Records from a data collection
··········

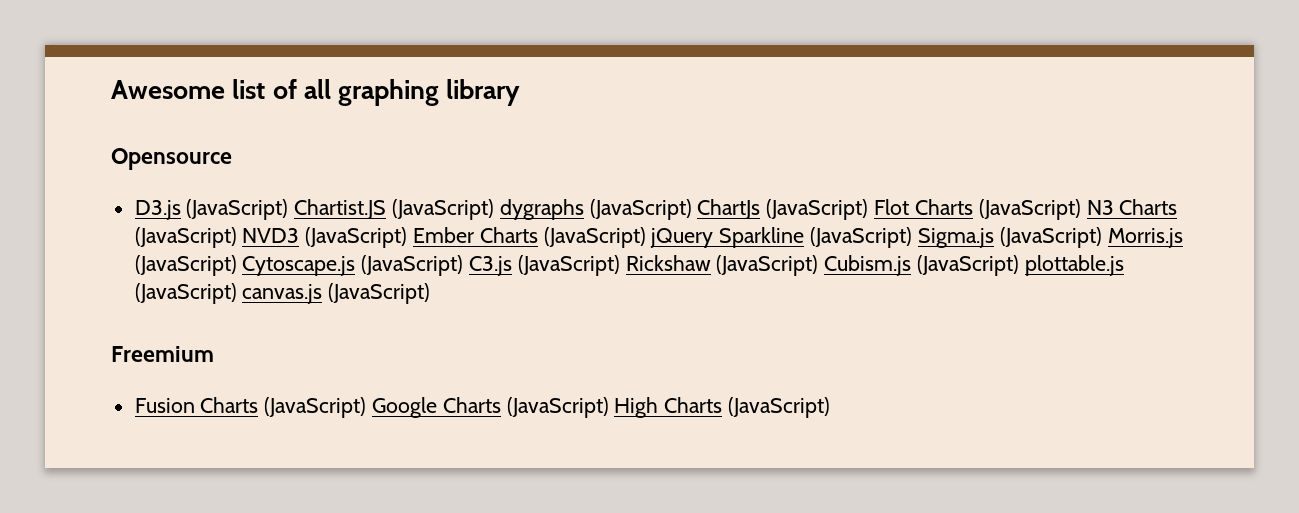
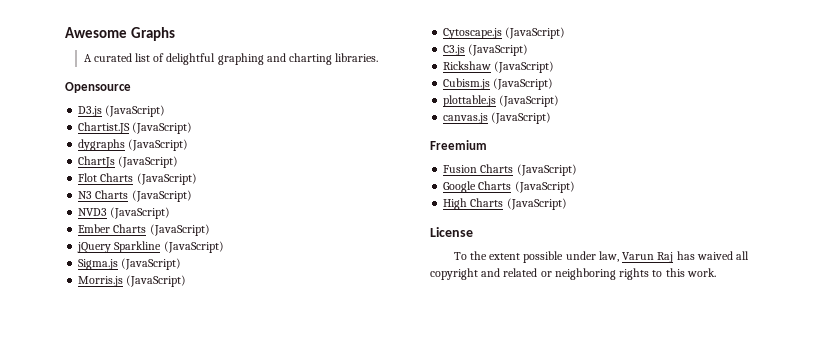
[232,79,521,106] list of all graphing library -> [130,27,175,41] [83,53,379,65] Graphs // A curated list of delightful graphing and charting libraries.
(289, 209) none -> (166, 111) //
(495, 209) none -> (193, 128) //
(692, 209) none -> (189, 145) //
(869, 209) none -> (179, 162) //
(1081, 209) none -> (197, 179) //
(237, 237) none -> (192, 196) //
(408, 237) none -> (171, 213) //
(646, 237) none -> (210, 230) //
(913, 237) none -> (224, 247) //
(1102, 237) none -> (182, 264) //
(237, 265) none -> (187, 281) //
(464, 265) none -> (566, 33) //
(620, 265) none -> (529, 50) //
(819, 265) none -> (555, 67) //
(1020, 265) none -> (554, 84) //
(237, 293) none -> (560, 101) //
(367, 407) none -> (577, 170) //
(609, 407) none -> (575, 187) //
(831, 407) none -> [430,227,473,237] [453,251,750,263] [430,268,716,280] // License // To the extent possible under law, Varun Raj has waived all copyright and related or neighboring rights to this work.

··········

- Your task -
Retype the entries above exactly. Stop after the line containing "(609, 407) none -> (575, 187) //", and omit the pictures.

- Exercise response -
[232,79,521,106] list of all graphing library -> [130,27,175,41] [83,53,379,65] Graphs // A curated list of delightful graphing and charting libraries.
(289, 209) none -> (166, 111) //
(495, 209) none -> (193, 128) //
(692, 209) none -> (189, 145) //
(869, 209) none -> (179, 162) //
(1081, 209) none -> (197, 179) //
(237, 237) none -> (192, 196) //
(408, 237) none -> (171, 213) //
(646, 237) none -> (210, 230) //
(913, 237) none -> (224, 247) //
(1102, 237) none -> (182, 264) //
(237, 265) none -> (187, 281) //
(464, 265) none -> (566, 33) //
(620, 265) none -> (529, 50) //
(819, 265) none -> (555, 67) //
(1020, 265) none -> (554, 84) //
(237, 293) none -> (560, 101) //
(367, 407) none -> (577, 170) //
(609, 407) none -> (575, 187) //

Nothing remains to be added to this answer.